Лорочка мой крест, который я, почти два года, тащу на себе, как на Голгофу.
Она чемодан без ручек. Выбросить жалко, а тащить все тяжелее и тяжелее.
Накануне каждого месяца я выдаю ей график своих дежурств.
Она звонит строго по моему расписанию, вызывает карету со мной. Я для нее в одном флаконе, и доктор, и психотерапевт (читай-свободные уши), и связь с миром.
С каждым месяцем ей все хуже и хуже. Но, жить будет. Ходить вряд ли. В последний раз, когда отправляли в больницу, стаскивали ее вниз, сидя на стульчике, с высоченного четвертого. Давно уж таких высоких пролетов не строят, все сжалось в этом мире, скукожилось, сплошная карликовость: и люди, и отношения, и дома для таких людишек.
Больница была единственным поводом, дабы она вдохнула пару глотков морозного воздуха в два эпизода: первый по пути из парадного в машину, второй-из машины на каталку, на которой ее с ветерком доставили в приемное отделение.
Забирали Лорочку домой уже весной, когда от зимы остались жалкие ошметки загаженного снега на черной земле, вспаханной ростками первой зелени, что напоминала трехдневную щетину.
Вернувшись в родные стены, она упала на перину, долго беззвучно плакала, потом перевела дыхание, набрала воздуха в дряблую грудь и твердо, уверенно, как скальпелем, отрезала, что в следующий раз на улицу пойдет только вперед ногами, а в стационар и не предлагать!

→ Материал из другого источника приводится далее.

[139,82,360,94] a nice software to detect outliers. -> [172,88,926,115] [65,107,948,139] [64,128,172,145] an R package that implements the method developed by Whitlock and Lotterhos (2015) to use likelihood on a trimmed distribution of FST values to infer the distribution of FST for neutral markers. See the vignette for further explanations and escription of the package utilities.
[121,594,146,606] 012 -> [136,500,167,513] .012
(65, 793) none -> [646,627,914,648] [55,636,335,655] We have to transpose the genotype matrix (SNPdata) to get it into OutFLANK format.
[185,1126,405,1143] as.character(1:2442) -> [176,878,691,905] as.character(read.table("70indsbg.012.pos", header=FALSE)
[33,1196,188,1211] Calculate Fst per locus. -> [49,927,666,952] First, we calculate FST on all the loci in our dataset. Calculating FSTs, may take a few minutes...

Лорочке 72, вид на «после 80», когда возраст застывает оплывшей массой, как воск, на огарке свечи.
К ней я попала летом 2005, когда липовый дурман кружил город, плавился асфальт, воздух дрожал маревом, а в городе остались только одиночки и сумасшедшие.
Дом в уютном, тихом, камерном дворе, которых так мало осталось. Мягкая бархатистая тень от полувековых лип, что нектарными гроздьями стучатся в окна. Холодная прохлада мрамора в парадном, разуться и студить натруженные ноги его высокомерным столетним молчанием, задержаться, застыть и не двигаться. Ощущение нереального блаженства после затхлого, растопленного летним жаром, города.
Пыльный, бархатный полумрак в квартире, красные блики солнечных лучей на треснутом зеркале с бронзовыми завитушками оправы... абажур в бахроме над круглым столом, что завален грудой облаток с таблетками, пузырьками в темном стекле, книгами и хлебными крошками...
Я помню нашу первую встречу, что растянулась вот так. Колкое, щетинистое начало, с озлобленностью и негативизмом, пропитанное стариковским одиночеством, заброшенностью, неухоженностью, с въедливым запахом немытого тела и ненужности никому в этом, таком большом, карликовом мире. Слово за слово, прикосновение за прикосновением и лед начал таять, сдвинулось что-то, дрогнуло, и пошел ледоход. И потекла ее речь, как бурная горная река.
Мы сидели с ней друг напротив друга и прятали слезы, что так предательски катились из глаз. Она меня приняла, впустила в свою душу, заурчал, затрещал ее надломленный голос, и полилась колыбельная, еврейская колыбельная из ее уст.